Garner Cleveland Record

Cleveland Middle salutes veterans in an early ceremony

L-r: Ted Godwin and Eric Godwin of Selma, and George Brewer of Cleveland receive roses in gratitude from Cleveland Middle School students during the Veterans Day ceremony Friday morning.
L-r: Ted Godwin and Eric Godwin of Selma, and George Brewer of Cleveland receive roses in gratitude from Cleveland Middle School students during the Veterans Day ceremony Friday morning. kbettis@newsobserver.com

Patriotic music embraced the hundreds in attendance at Cleveland Middle School’s annual Veteran’s Day celebration on Friday morning.

Student government members scurried around the gymnasium, handing out red and yellow roses to the standing veterans in a gesture of thanks.

Red roses symbolized the love military members gave for God, country and man, while the yellow roses stood for the nation’s remembrance of their service during Veterans Day.

While more than a dozen veterans stood, an emotional stillness gripped the crowd despite several minutes of ringing applause.

With hundreds of students poised attentively on bleachers or cross-legged on the floor, the 45-minute ceremony opened with a call to colors by the West Johnston High ROTC, the singing of the national anthem accompanied by the Cleveland Middle band and the Pledge of Allegiance led by student Chandler Johnson.

Student Government Association representative, sixth-grader Jamie Williford, introduced his friend Ret. U.S. Army Col. Rudolph Baker, who served in the U.S. Army for 33 years, including enlisted service from 1954-1962.

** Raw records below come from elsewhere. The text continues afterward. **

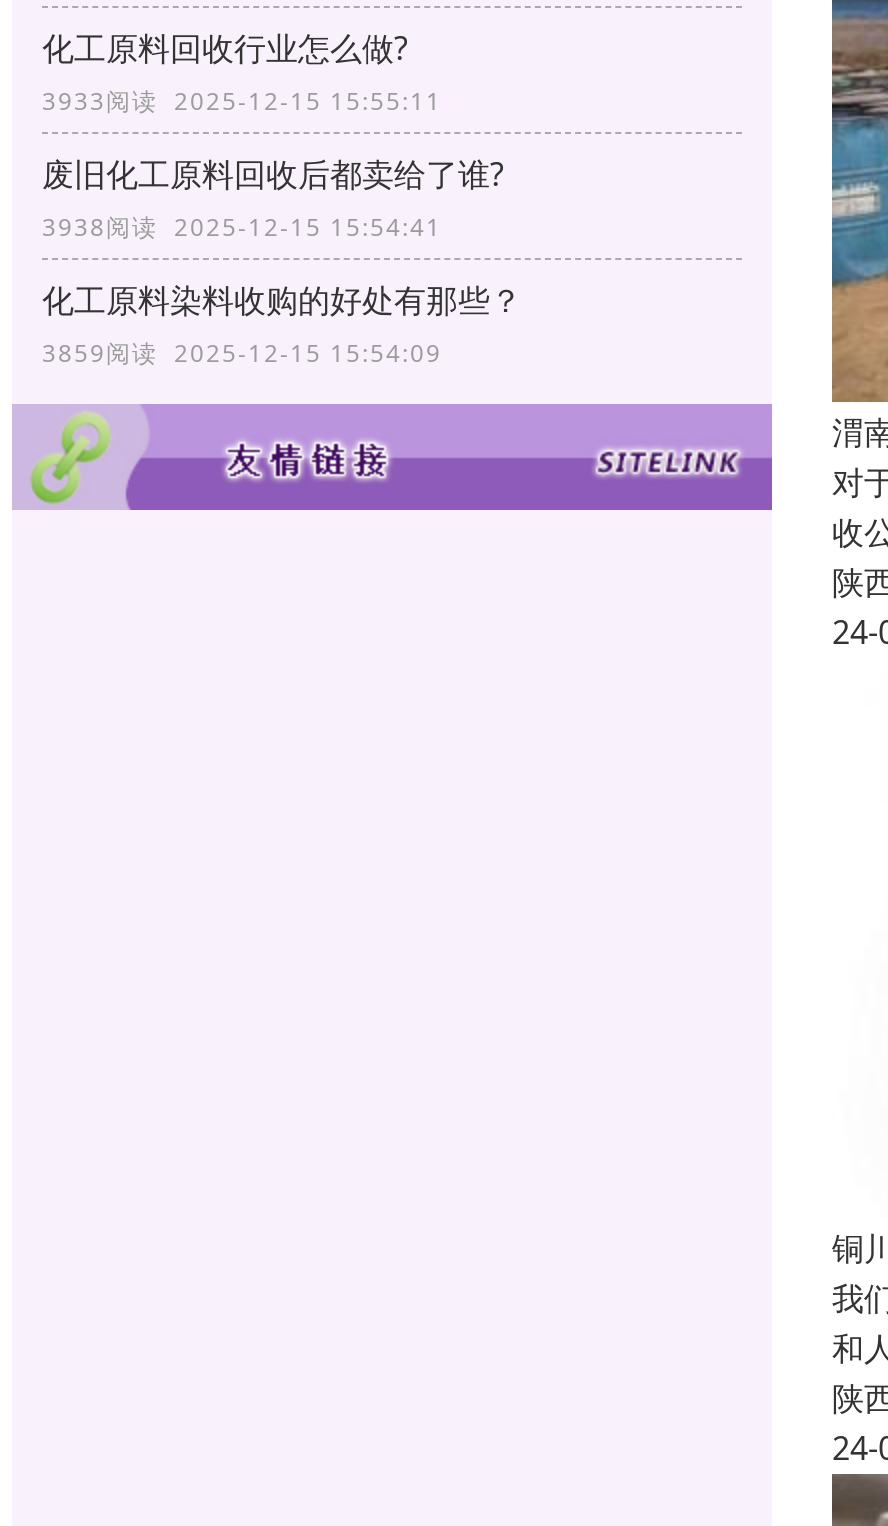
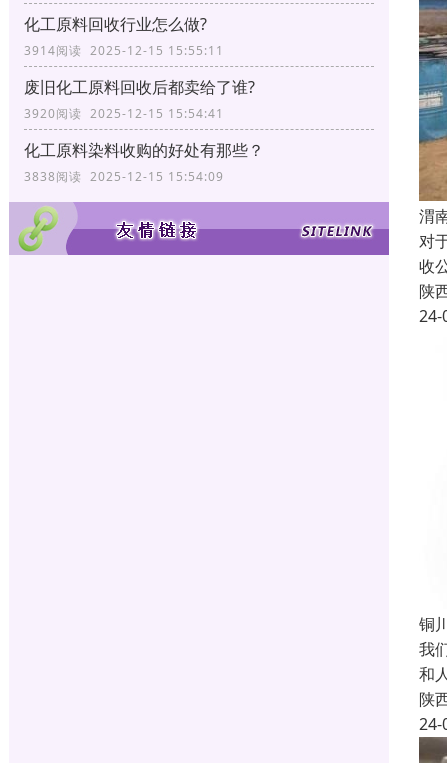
- 3933阅读 2025-12-15 15:55:11
+ 3914阅读 2025-12-15 15:55:11

- 3938阅读 2025-12-15 15:54:41
+ 3920阅读 2025-12-15 15:54:41

- 3859阅读 2025-12-15 15:54:09
+ 3838阅读 2025-12-15 15:54:09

“What is a veteran?” Baker asked, using a definition he joked that he found at Charlie’s BBQ restaurant.

“A veteran, whether active duty, discharged, retired or reserve, is someone who at one point in his or her life wrote a blank check payable to the United States of America for the amount up to or including, his or her life,” he said.

He then turned to the students.

“Look to your left, took to your right and look to your front, what do you see?” Baker asked.

“Fast forward 25 years. You’re looking at the leadership of this nation, ladies and gentleman,” he said. “Students, when you think about what you’ll be doing, remember this nation needs leaders. You’re the people that can make it happen.”

Among many assignments, Baker, who retired in May 1987, served in Korea in the First Calvary division in addition to tours in Germany, Vietnam and Iran. His stateside assignments took him around the country, including five tours at Fort Bragg.

Last year, Baker co-authored “The Boys of Benning,” which tells the life stories of 14 officer candidate school alumni, including Baker.

Eight percent of Johnston County’s population is made up of veterans, and 36 percent of those veterans served in the Vietnam War.

“They ensured the other 92 percent their freedom,” Baker said.

Sixth grader Brandon Agee, who explained the purpose of Veterans Day to the audience, said his grandfather served in World War II.

“I’ve learned that this day is about honoring veterans who are living, but still respecting those who have passed,” Brandon said.